[squeak-dev] Understanding Smalltalk for Modifying Scratch (Squeak version)

Darius Clarke socinian at gmail.com
Fri Jun 21 19:18:08 UTC 2013

Hi Azka,

Thank you for helping us improve Scratch. :)

Perhaps I can guide you into the Smalltalk way of thinking and how
different it is from the usual application development paradigm and

Imagine you're a Java developer and you use Eclipse for your IDE. Imagine
you keep your source code in a SVN or similar repository which runs on a
database server. Imagine your development team keeps your entire setup ...
Eclips, SVN, repository, application data, operating system, and
configurations, in an Virtual Operating
System ram-memory-space-image-in-a-file which VirtualBox, or VMWare can run
... so there is no "installation" to get one's environment running. The
VirtualBox ram-memory-space-image-in-a-file has a "snapshot" to a single
disk file of all the applications installed an running.

In the setup described above, one simple takes an VirtualBox
snapshot ram-memory-space-image-in-a-file and starts it with VirtualBox.
This has the Eclipse IDE, the application running in Eclipse, and the SVN
server running all at the same time from the moment the VirtualBox image
snapshot was taken. One just continues to make changes to the code in
Eclipse and the running application in Eclipse immediately reflects those

In (almost) all Smalltalk distributions, the Smalltalk development
environment has everything mentioned above, and works like everything
mentioned above.

The squeak.exe application is like the VirtualBox application which runs
snapshot saved ram-memory-space-image-in-a-file.

The squeak.image file is like the ram-memory-space-image-in-a-file which
has Eclipse and the developer's application all running all the time.

The .source file is like the SVN repository in a database. You'd never,
never edit the SVN source code database file directly, even if in theory
you could. It'd ruin the versioning and indexing among other problems.

The .changes file is like the SVN repository database journaling file. It's
just there for emergency recovery reasons. Not to be edited directly

Making snapshots of the ram-memory-space-image-in-a-file is like selecting
"save" or "save as" in the Squeak World menu to create a new .image file.

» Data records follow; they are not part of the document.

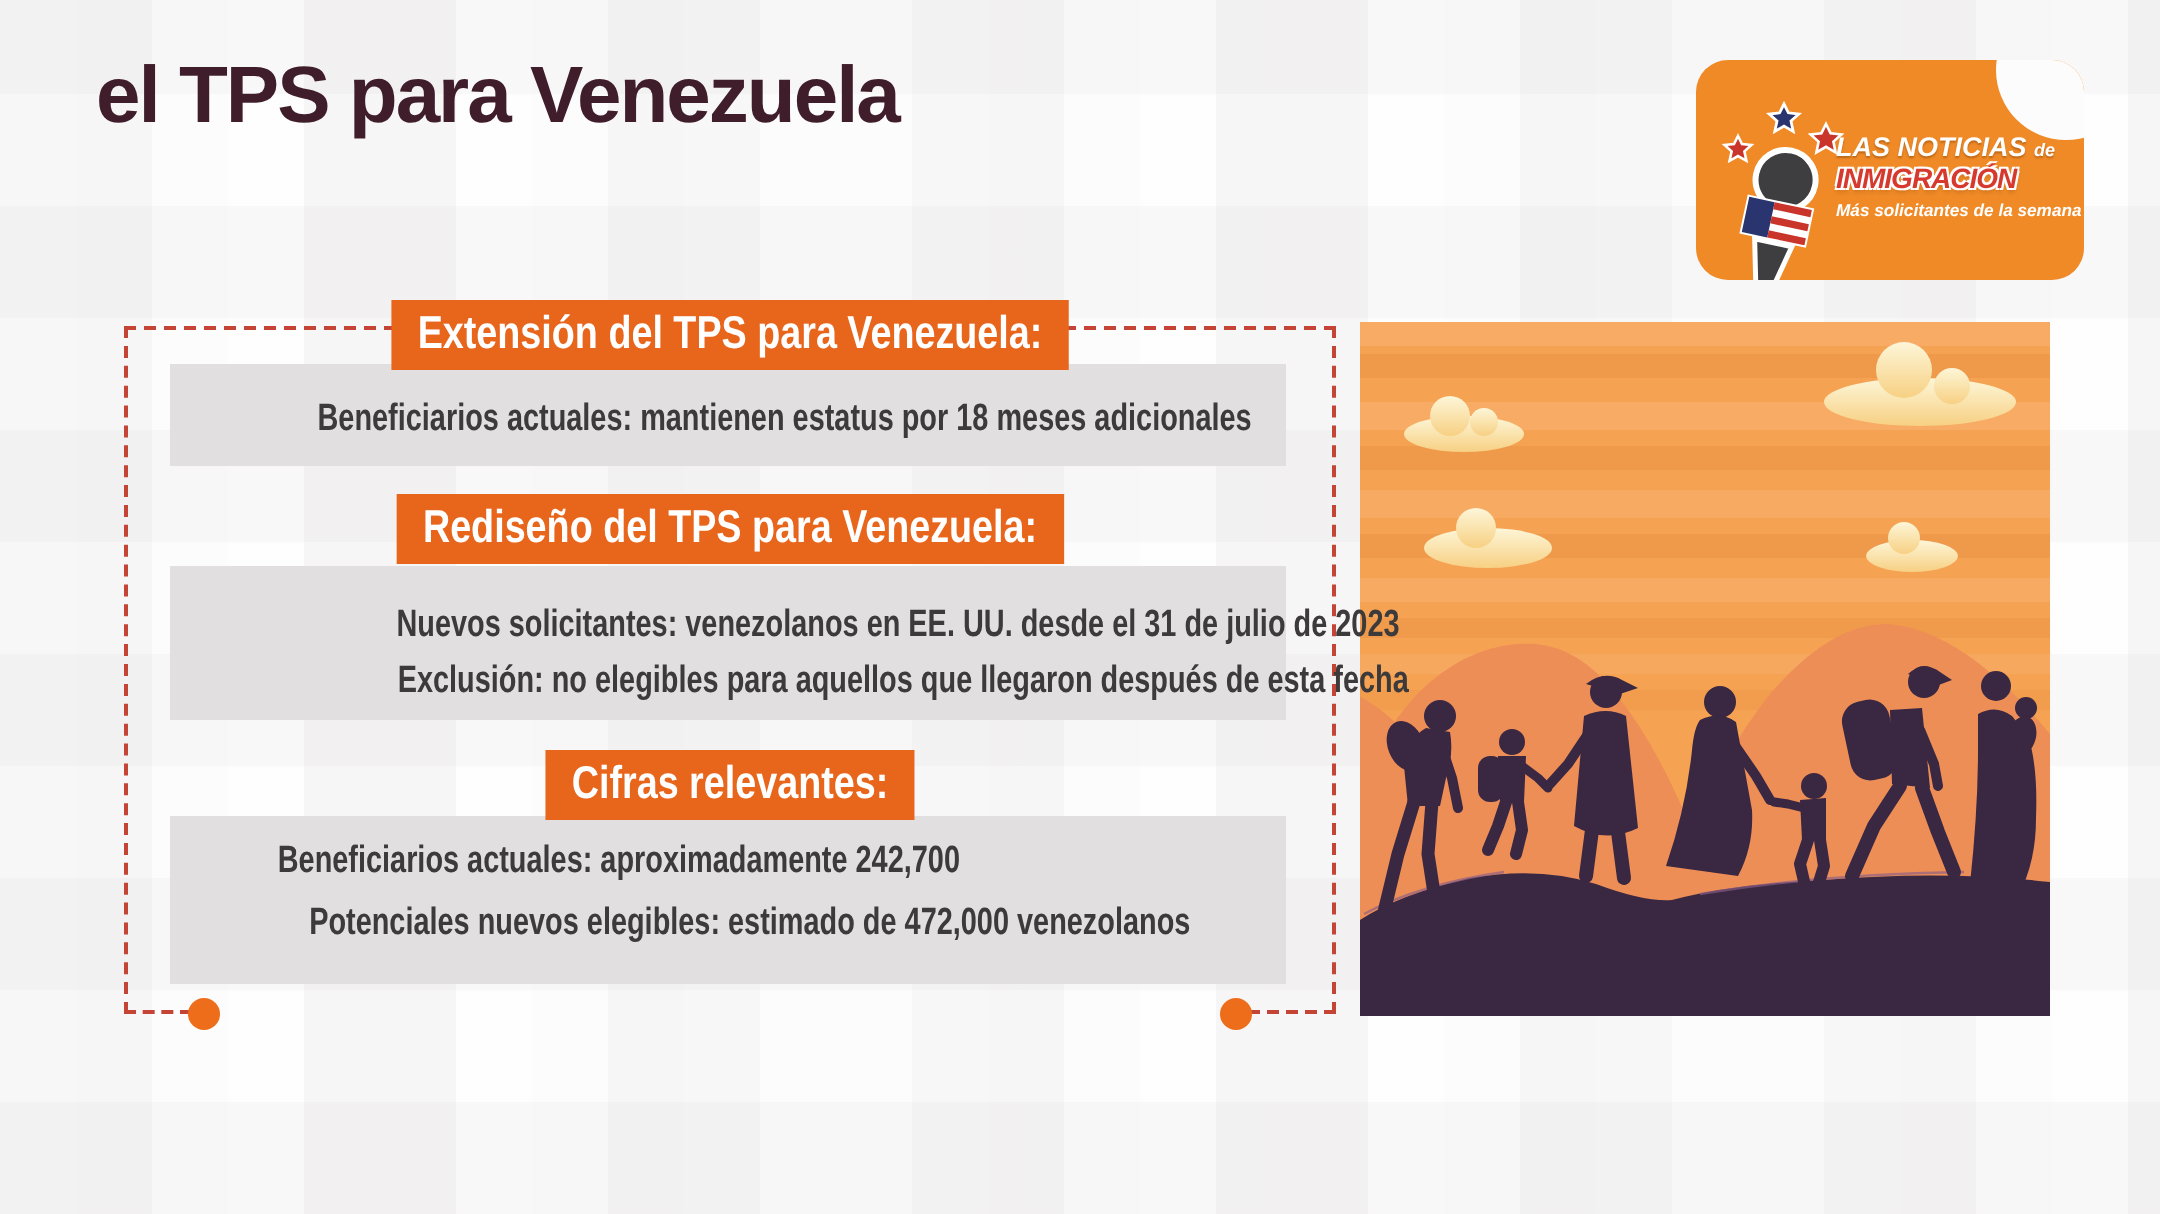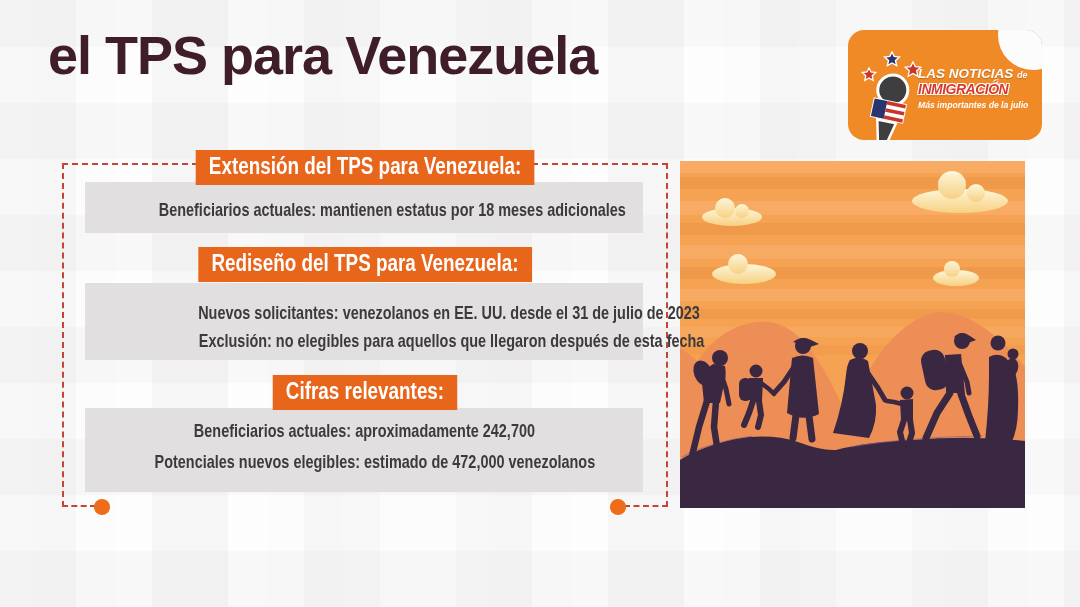--- a/index.html
+++ b/index.html
@@ -8,21 +8,21 @@
     position:relative; width:1080px; height:607px; overflow:hidden;
     background-color:#fdfcfc;
     background-image:
       repeating-linear-gradient(90deg, rgba(120,115,115,0.045) 0 76px, rgba(0,0,0,0) 76px 152px),
       repeating-linear-gradient(0deg, rgba(120,115,115,0.04) 0 56px, rgba(0,0,0,0) 56px 112px),
       repeating-linear-gradient(90deg, rgba(255,255,255,0.5) 0 38px, rgba(0,0,0,0) 38px 114px);
   }
   
   .title{ position:absolute; left:48px; top:26px; line-height:1.02; }
   .title .l1{ font-size:45px; font-weight:800; color:#f0791d; letter-spacing:-1px; }
-  .title .l2{ font-size:54px; font-weight:800; color:#3f1d2a; letter-spacing:-1px; margin-top:2px; }
+  .title .l2{ font-size:40px; font-weight:800; color:#3f1d2a; letter-spacing:-1px; margin-top:2px; }
   
   .badge{ position:absolute; left:848px; top:30px; width:194px; height:110px;
           background:#f08a26; border-radius:16px; overflow:hidden; }
   .badge .notch{ position:absolute; right:-26px; top:-30px; width:70px; height:70px;
                  border-radius:50%; background:#fdfcfc; }
   .badge svg.mic{ position:absolute; left:8px; top:18px; }
   .badge .btxt{ position:absolute; left:70px; top:36px; width:120px; font-style:italic; }
   .badge .b1{ font-size:13.5px; font-weight:800; color:#ffffff; white-space:nowrap;
               text-shadow:0 1px 1px rgba(90,40,0,0.35); }
   .badge .b1 .sm{ font-size:9px;margin-top:10px; }
@@ -38,21 +38,21 @@
   .edge.bseg1{ left:0; bottom:0; width:34px; border-top:2px dashed #c44536; }
   .edge.bseg2{ right:0; bottom:0; width:44px; border-top:2px dashed #c44536; }
   .dot{ position:absolute; bottom:-8px; width:16px; height:16px; border-radius:50%; background:#ee6d1a; }
   .dot.d1{ left:32px; } .dot.d2{ left:548px; }
   
   .sec-header{ position:absolute; left:50%; transform:translateX(-50%) scaleX(0.82);
                background:#e8651c; color:#ffffff; font-weight:700; font-size:23px;
                padding:3px 16px 5px; white-space:nowrap; z-index:3; }
   .gray-box{ position:absolute; left:23px; width:558px; background:#e1dfdf; z-index:2;
              display:flex; flex-direction:column; justify-content:flex-end; align-items:center; }
-  .bline{ width:100%; text-align:center; }
+  .bline{ width:100%; text-align:left; }
   .bline span{ display:inline-block; transform:scaleX(0.76); transform-origin:50% 50%;
                white-space:nowrap; font-size:19px; font-weight:700; color:#3d3a3c; }
   
   .illu{ position:absolute; left:680px; top:161px; width:345px; height:347px; }
   
   .qlogo{ position:absolute; left:28px; top:522px; width:170px; }
   .qlogo svg{ position:absolute; left:14px; top:0; }
   .qname{ font-family:"DejaVu Serif", serif; font-weight:700; font-size:31px; color:#b06a2b;
           letter-spacing:0px; margin-top:28px; line-height:1; }
   .qsub{ font-family:"DejaVu Serif", serif; font-weight:700; font-size:13.5px; color:#8e4e1e;
@@ -83,21 +83,21 @@
             <rect x="30" y="61.2" width="19" height="3.6" fill="#c9342b"></rect>
             <rect x="30" y="68.4" width="19" height="3.6" fill="#c9342b"></rect>
           </g>
           <path d="M24,74 L43,74 L38,96 Q33,100 29,95 Z" fill="#3e3e40" stroke="#ffffff" stroke-width="2.5"></path>
         </g>
       </g>
     </svg>
     <div class="btxt">
       <div class="b1"><span>LAS NOTICIAS</span> <span class="sm">de</span></div>
       <div class="b2">INMIGRACIÓN</div>
-      <div class="b3">Más importantes de la julio</div>
+      <div class="b3">Más solicitantes de la semana</div>
     </div>
   </div>
 
   <div class="panel">
     <div class="edge top"></div>
     <div class="edge left"></div>
     <div class="edge right"></div>
     <div class="edge bseg1"></div>
     <div class="edge bseg2"></div>
     <div class="dot d1"></div>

Once the squeak.exe (in Windows, or the Linux, or OS X equivalent virtual
machine app) is running the .image file, one uses the World Menu (like
clicking on the Smalltalk desktop background to bring up the menu, this
might be disabled in the scratch version) one can select the Browser menu
option to start the Hierarchal Browser (Smalltalk's Eclipse IDE equivalent
running in the app). Edit the code in the Hierarchal Browser with each
method save, automatically saves it in the .changes file. Everything else
automatically gets save when the .image is saved from within the Smalltalk
running environment. This means you can't use your favorite text editor to
edit Smalltalk code. One must use the built-in Hierarchal Browser. However,
all the source code for running the Hierarchal Browser is in the Hierarchal
Browser itself, so you can edit the behavior of the IDE any way you like to
add your favorite IDE features ... in real time.

It's all one running app. There's no separate programs for the IDE or
viewing graphics or editing text or playing music or animating a game. It's
all one app, running in one memory space. So, every "application" can see
every other "applications" classes, instances, and field values. A Vulcan
mind meld of all applications into each other. That's Smalltalk.

Does this help?


On Fri, Jun 21, 2013 at 4:57 AM, Azka Niazi <azka.akn at live.com> wrote:

> Thanks for the feedback Ron and Chris, but I have some more questions now.
> 1. I am sorry I didn't fully understand what did you mean by "act as
> storage space for the code you write in Smalltalk". Also please specify
> whether by Smalltalk you meant Smalltalk-80 (i.e. Squeak) or did you mean
> Smalltalk only. As in is there a custom to refer to Squeak as Smalltalk.